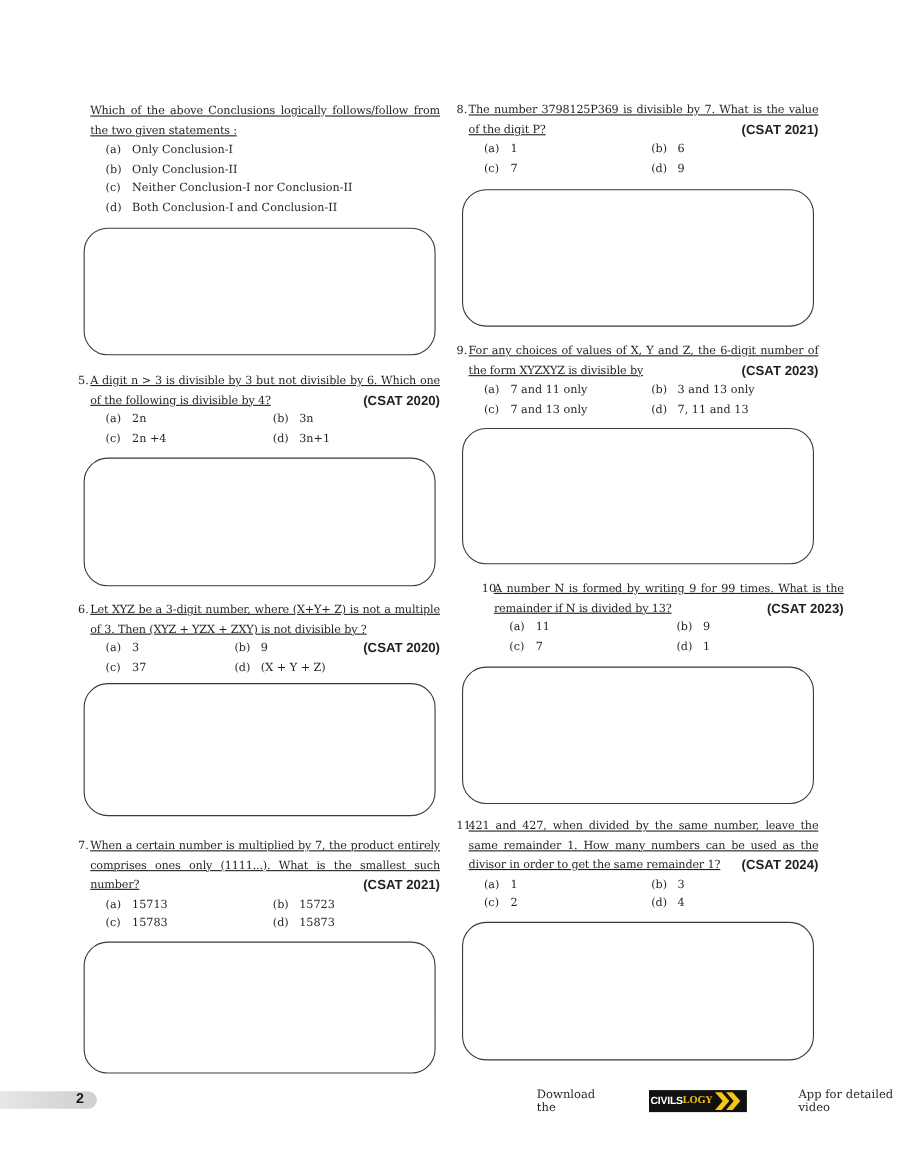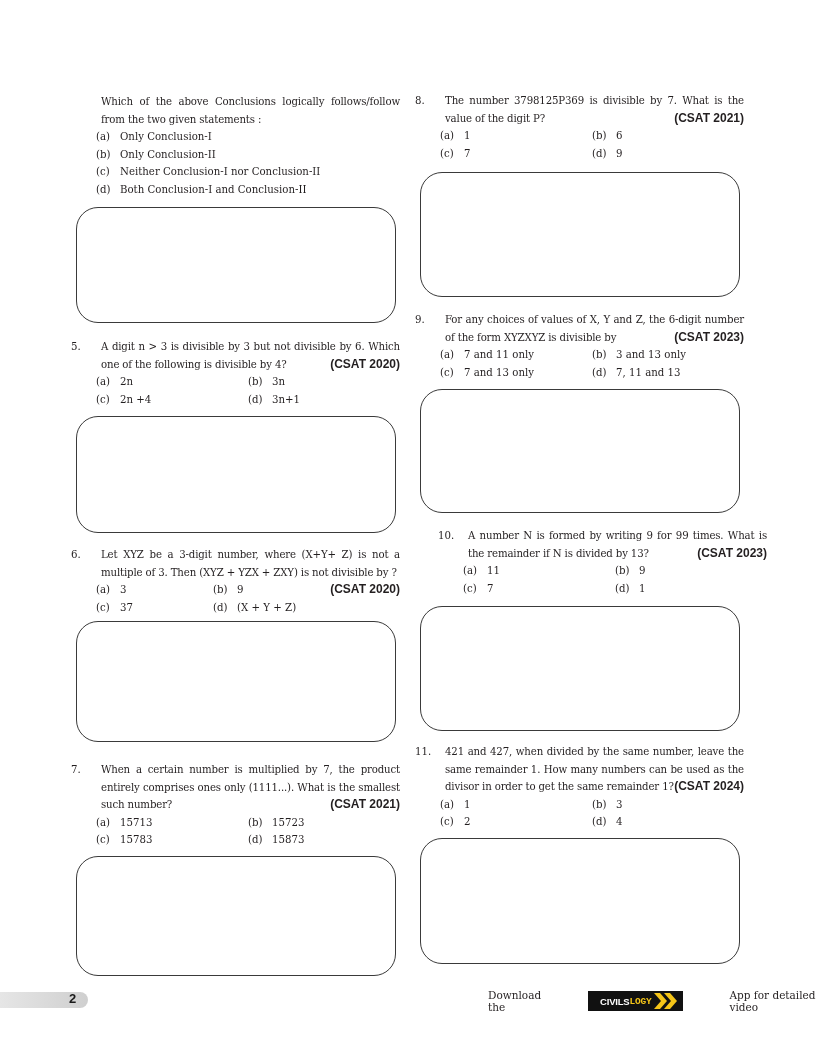--- a/index.html
+++ b/index.html
@@ -7,7 +7,7 @@
          font-family: "DejaVu Serif", serif; color: #231f20; }
   .q { position: absolute; font-size: 10.2px; line-height: 17.5px; }
   .q .num { position: absolute; left: 0; top: 0; }
-  .q .stem { margin-left: 30px; text-align: justify; text-align-last: left; letter-spacing: -0.15px; }
+  .q .stem { margin-left: 11px; text-align: justify; text-align-last: left; letter-spacing: -0.15px; text-decoration: underline; }
   .q .stem .tag { float: right; font-family: "Liberation Sans", sans-serif; font-weight: bold; font-size: 12px; letter-spacing: 0; }
   .opts { margin-left: 25px; display: grid; grid-template-columns: 1fr 1fr; }
   .opts.single { grid-template-columns: 1fr; }

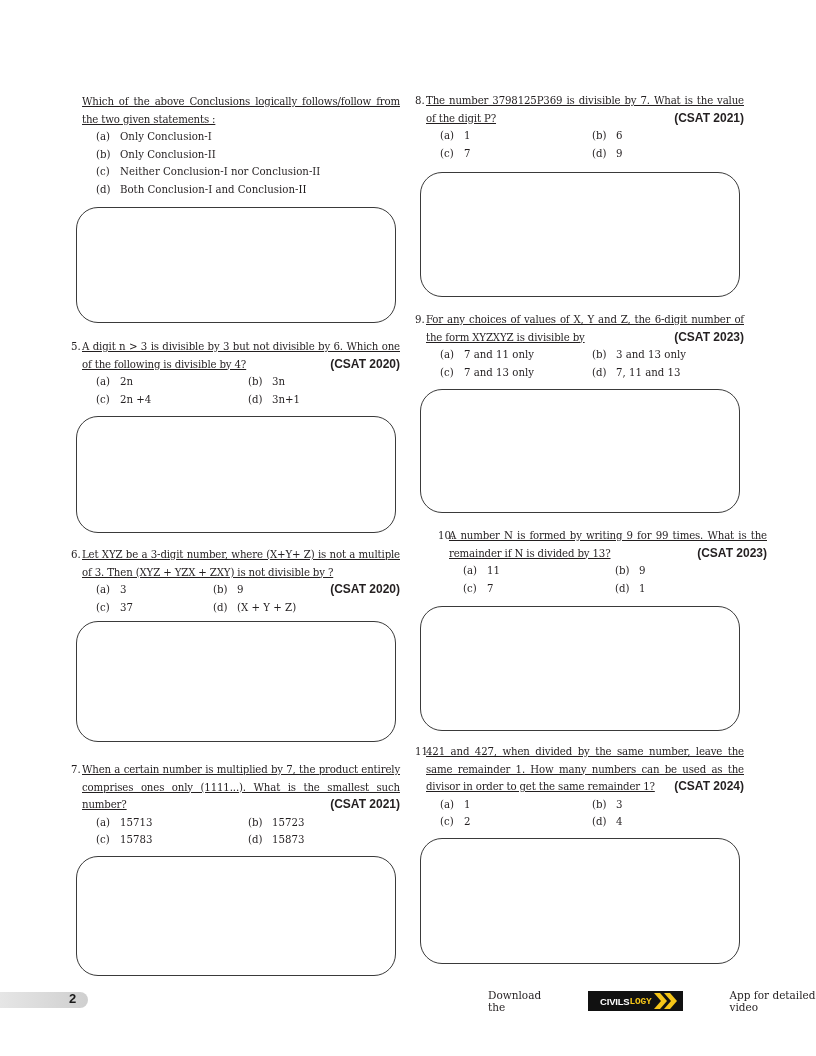--- a/index.html
+++ b/index.html
@@ -18,7 +18,7 @@
                  background: linear-gradient(to right, #e6e6e6 0%, #d6d6d6 70%, #cfcfcf 100%); }
   .page-num { position: absolute; left: 69px; top: 991px; font-family: "Liberation Sans", sans-serif; font-weight: bold; font-size: 13px; color: #1a1a1a; }
   .dl { position: absolute; left: 488px; top: 990px; height: 22px; display: flex; align-items: center; font-size: 10.5px; gap: 44px; }
-  .logo { display: inline-flex; align-items: center; background: #111; height: 20px; padding: 0 3px 0 12px; margin: 0 3px 0 2px; }
+  .logo { display: inline-flex; align-items: center; background: #111; height: 20px; padding: 0 3px 0 1px; margin: 0 3px 0 2px; }
   .logo .civils { color: #ffffff; font-family: "Liberation Sans", sans-serif; font-weight: bold; font-size: 9.5px; letter-spacing: -0.2px; }
   .logo .logy { color: #f5c518; font-family: Liberation Mono, monospace; font-weight: bold; font-size: 9.5px; letter-spacing: -0.2px; }
   .logo svg { margin-left: 2px; }

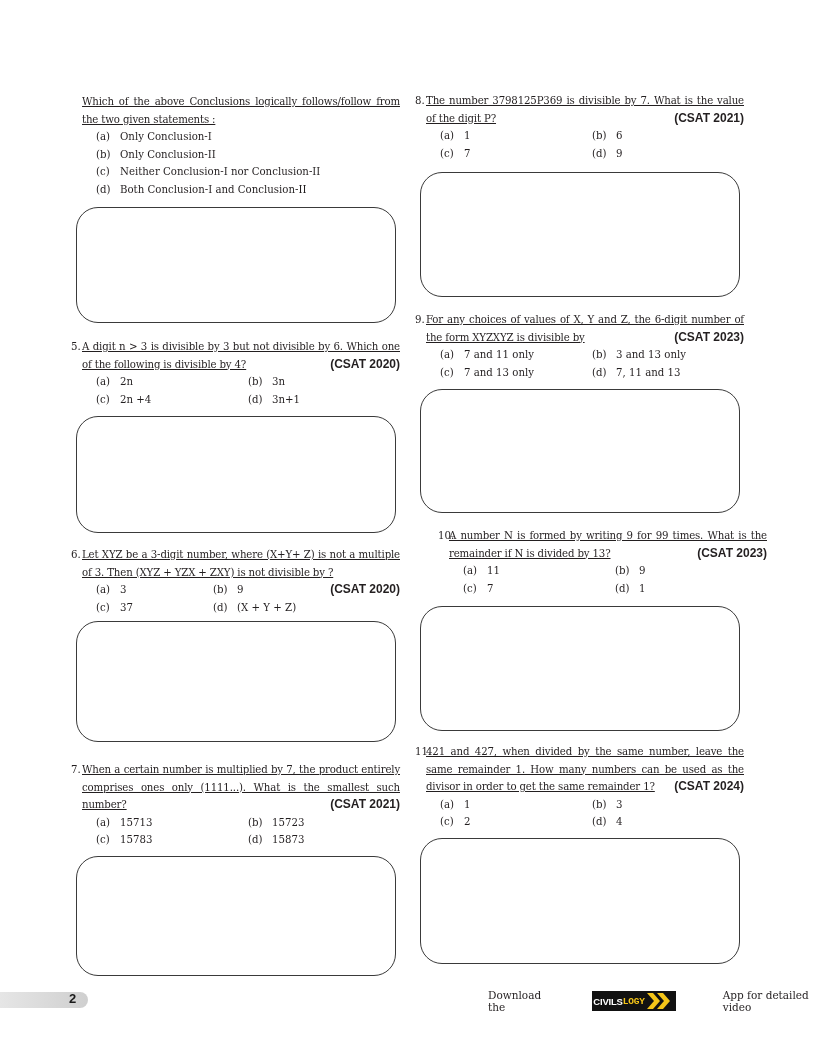--- a/index.html
+++ b/index.html
@@ -20,7 +20,7 @@
   .dl { position: absolute; left: 488px; top: 990px; height: 22px; display: flex; align-items: center; font-size: 10.5px; gap: 44px; }
   .logo { display: inline-flex; align-items: center; background: #111; height: 20px; padding: 0 3px 0 1px; margin: 0 3px 0 2px; }
   .logo .civils { color: #ffffff; font-family: "Liberation Sans", sans-serif; font-weight: bold; font-size: 9.5px; letter-spacing: -0.2px; }
-  .logo .logy { color: #f5c518; font-family: Liberation Mono, monospace; font-weight: bold; font-size: 9.5px; letter-spacing: -0.2px; }
+  .logo .logy { color: #f5c518; font-family: Liberation Serif, serif; font-weight: bold; font-size: 9.5px; letter-spacing: -0.2px; }
   .logo svg { margin-left: 2px; }
 </style>
 </head>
---*---
TASK TO COMPLETE
What the answer needs is every record above, exactly as written, and no pictures.

EXERCISE RESULT
--- a/index.html
+++ b/index.html
@@ -7,7 +7,7 @@
          font-family: "DejaVu Serif", serif; color: #231f20; }
   .q { position: absolute; font-size: 10.2px; line-height: 17.5px; }
   .q .num { position: absolute; left: 0; top: 0; }
-  .q .stem { margin-left: 30px; text-align: justify; text-align-last: left; letter-spacing: -0.15px; }
+  .q .stem { margin-left: 11px; text-align: justify; text-align-last: left; letter-spacing: -0.15px; text-decoration: underline; }
   .q .stem .tag { float: right; font-family: "Liberation Sans", sans-serif; font-weight: bold; font-size: 12px; letter-spacing: 0; }
   .opts { margin-left: 25px; display: grid; grid-template-columns: 1fr 1fr; }
   .opts.single { grid-template-columns: 1fr; }

--- a/index.html
+++ b/index.html
@@ -18,7 +18,7 @@
                  background: linear-gradient(to right, #e6e6e6 0%, #d6d6d6 70%, #cfcfcf 100%); }
   .page-num { position: absolute; left: 69px; top: 991px; font-family: "Liberation Sans", sans-serif; font-weight: bold; font-size: 13px; color: #1a1a1a; }
   .dl { position: absolute; left: 488px; top: 990px; height: 22px; display: flex; align-items: center; font-size: 10.5px; gap: 44px; }
-  .logo { display: inline-flex; align-items: center; background: #111; height: 20px; padding: 0 3px 0 12px; margin: 0 3px 0 2px; }
+  .logo { display: inline-flex; align-items: center; background: #111; height: 20px; padding: 0 3px 0 1px; margin: 0 3px 0 2px; }
   .logo .civils { color: #ffffff; font-family: "Liberation Sans", sans-serif; font-weight: bold; font-size: 9.5px; letter-spacing: -0.2px; }
   .logo .logy { color: #f5c518; font-family: Liberation Mono, monospace; font-weight: bold; font-size: 9.5px; letter-spacing: -0.2px; }
   .logo svg { margin-left: 2px; }

--- a/index.html
+++ b/index.html
@@ -20,7 +20,7 @@
   .dl { position: absolute; left: 488px; top: 990px; height: 22px; display: flex; align-items: center; font-size: 10.5px; gap: 44px; }
   .logo { display: inline-flex; align-items: center; background: #111; height: 20px; padding: 0 3px 0 1px; margin: 0 3px 0 2px; }
   .logo .civils { color: #ffffff; font-family: "Liberation Sans", sans-serif; font-weight: bold; font-size: 9.5px; letter-spacing: -0.2px; }
-  .logo .logy { color: #f5c518; font-family: Liberation Mono, monospace; font-weight: bold; font-size: 9.5px; letter-spacing: -0.2px; }
+  .logo .logy { color: #f5c518; font-family: Liberation Serif, serif; font-weight: bold; font-size: 9.5px; letter-spacing: -0.2px; }
   .logo svg { margin-left: 2px; }
 </style>
 </head>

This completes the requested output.